» **THE PROBLEM**: Go line by line through the records below. Copy whichever lines contain the string "Same".

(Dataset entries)
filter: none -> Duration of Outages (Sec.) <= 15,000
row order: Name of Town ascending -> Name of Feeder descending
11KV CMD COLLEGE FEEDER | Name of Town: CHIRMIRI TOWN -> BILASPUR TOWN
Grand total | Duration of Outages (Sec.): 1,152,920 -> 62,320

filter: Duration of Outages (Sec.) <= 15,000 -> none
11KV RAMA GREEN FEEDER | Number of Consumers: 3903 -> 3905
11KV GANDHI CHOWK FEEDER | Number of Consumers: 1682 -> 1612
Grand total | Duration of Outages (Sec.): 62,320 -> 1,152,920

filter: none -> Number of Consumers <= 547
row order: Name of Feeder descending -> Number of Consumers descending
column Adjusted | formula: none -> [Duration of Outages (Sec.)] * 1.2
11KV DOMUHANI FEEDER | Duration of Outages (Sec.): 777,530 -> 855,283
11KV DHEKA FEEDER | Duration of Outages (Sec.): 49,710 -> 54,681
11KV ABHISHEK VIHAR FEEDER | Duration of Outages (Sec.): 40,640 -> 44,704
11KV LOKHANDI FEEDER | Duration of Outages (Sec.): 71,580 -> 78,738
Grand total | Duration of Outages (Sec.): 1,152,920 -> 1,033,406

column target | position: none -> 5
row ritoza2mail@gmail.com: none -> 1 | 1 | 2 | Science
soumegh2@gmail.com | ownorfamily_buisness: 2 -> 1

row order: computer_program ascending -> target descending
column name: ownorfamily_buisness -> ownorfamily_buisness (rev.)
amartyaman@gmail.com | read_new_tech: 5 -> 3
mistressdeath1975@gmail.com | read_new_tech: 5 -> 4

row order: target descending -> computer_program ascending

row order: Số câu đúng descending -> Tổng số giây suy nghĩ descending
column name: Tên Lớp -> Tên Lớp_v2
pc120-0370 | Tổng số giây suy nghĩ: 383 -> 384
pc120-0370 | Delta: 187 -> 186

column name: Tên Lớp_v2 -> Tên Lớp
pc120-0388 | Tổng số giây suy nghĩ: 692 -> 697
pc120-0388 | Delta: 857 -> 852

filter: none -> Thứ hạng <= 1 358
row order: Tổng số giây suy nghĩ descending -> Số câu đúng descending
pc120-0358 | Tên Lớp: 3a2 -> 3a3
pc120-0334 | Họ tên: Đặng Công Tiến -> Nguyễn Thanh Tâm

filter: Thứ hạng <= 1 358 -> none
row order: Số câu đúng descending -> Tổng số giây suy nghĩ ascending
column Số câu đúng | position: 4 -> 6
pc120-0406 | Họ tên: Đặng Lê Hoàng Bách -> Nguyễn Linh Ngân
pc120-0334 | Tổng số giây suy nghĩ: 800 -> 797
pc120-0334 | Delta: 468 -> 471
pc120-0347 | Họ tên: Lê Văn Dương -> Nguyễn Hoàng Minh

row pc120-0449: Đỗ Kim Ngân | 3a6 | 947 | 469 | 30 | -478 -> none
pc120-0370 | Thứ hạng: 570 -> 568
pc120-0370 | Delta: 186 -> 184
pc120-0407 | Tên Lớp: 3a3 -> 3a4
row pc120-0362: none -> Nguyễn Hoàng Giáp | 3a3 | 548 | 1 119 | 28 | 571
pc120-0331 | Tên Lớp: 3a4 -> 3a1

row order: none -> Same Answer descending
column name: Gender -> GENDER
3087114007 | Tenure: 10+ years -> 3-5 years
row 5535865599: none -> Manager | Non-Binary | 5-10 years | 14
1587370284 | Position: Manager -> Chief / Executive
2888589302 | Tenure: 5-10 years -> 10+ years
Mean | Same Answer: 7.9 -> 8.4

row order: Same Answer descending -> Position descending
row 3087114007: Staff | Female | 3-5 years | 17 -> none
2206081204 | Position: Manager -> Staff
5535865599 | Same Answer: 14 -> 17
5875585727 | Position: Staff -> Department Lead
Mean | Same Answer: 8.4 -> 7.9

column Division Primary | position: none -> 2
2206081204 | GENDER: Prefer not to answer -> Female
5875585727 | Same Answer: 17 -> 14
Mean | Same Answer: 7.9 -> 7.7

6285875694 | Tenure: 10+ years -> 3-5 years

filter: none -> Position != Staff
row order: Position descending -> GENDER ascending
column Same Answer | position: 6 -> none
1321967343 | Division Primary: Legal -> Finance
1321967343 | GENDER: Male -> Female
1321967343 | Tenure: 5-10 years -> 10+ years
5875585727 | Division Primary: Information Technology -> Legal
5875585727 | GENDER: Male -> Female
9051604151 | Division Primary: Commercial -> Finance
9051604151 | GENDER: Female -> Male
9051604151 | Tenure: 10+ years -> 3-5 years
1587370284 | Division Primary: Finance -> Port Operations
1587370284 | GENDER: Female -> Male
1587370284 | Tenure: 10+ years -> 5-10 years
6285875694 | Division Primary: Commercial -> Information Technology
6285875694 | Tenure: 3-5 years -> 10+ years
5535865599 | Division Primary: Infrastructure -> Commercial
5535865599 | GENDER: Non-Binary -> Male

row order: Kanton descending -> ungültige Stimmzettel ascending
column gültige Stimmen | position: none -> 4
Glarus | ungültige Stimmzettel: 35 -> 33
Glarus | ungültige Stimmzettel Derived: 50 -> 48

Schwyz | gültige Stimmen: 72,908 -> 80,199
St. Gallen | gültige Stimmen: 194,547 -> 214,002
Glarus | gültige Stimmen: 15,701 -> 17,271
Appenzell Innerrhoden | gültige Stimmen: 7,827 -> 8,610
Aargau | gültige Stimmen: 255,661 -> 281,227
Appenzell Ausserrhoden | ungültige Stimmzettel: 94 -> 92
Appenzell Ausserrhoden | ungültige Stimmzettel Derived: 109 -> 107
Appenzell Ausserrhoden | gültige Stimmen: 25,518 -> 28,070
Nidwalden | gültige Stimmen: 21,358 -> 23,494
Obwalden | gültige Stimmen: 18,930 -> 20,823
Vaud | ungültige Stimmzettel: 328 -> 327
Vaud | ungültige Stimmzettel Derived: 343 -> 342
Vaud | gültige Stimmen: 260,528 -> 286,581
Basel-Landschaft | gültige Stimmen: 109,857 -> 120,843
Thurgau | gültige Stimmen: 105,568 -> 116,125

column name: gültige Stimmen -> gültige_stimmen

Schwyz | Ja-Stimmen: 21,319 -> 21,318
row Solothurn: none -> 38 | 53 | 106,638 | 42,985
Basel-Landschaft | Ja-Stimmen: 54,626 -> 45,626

» **OUTPUT OF THE EXERCISE**:
row order: none -> Same Answer descending
Mean | Same Answer: 7.9 -> 8.4
row order: Same Answer descending -> Position descending
5535865599 | Same Answer: 14 -> 17
Mean | Same Answer: 8.4 -> 7.9
5875585727 | Same Answer: 17 -> 14
Mean | Same Answer: 7.9 -> 7.7
column Same Answer | position: 6 -> none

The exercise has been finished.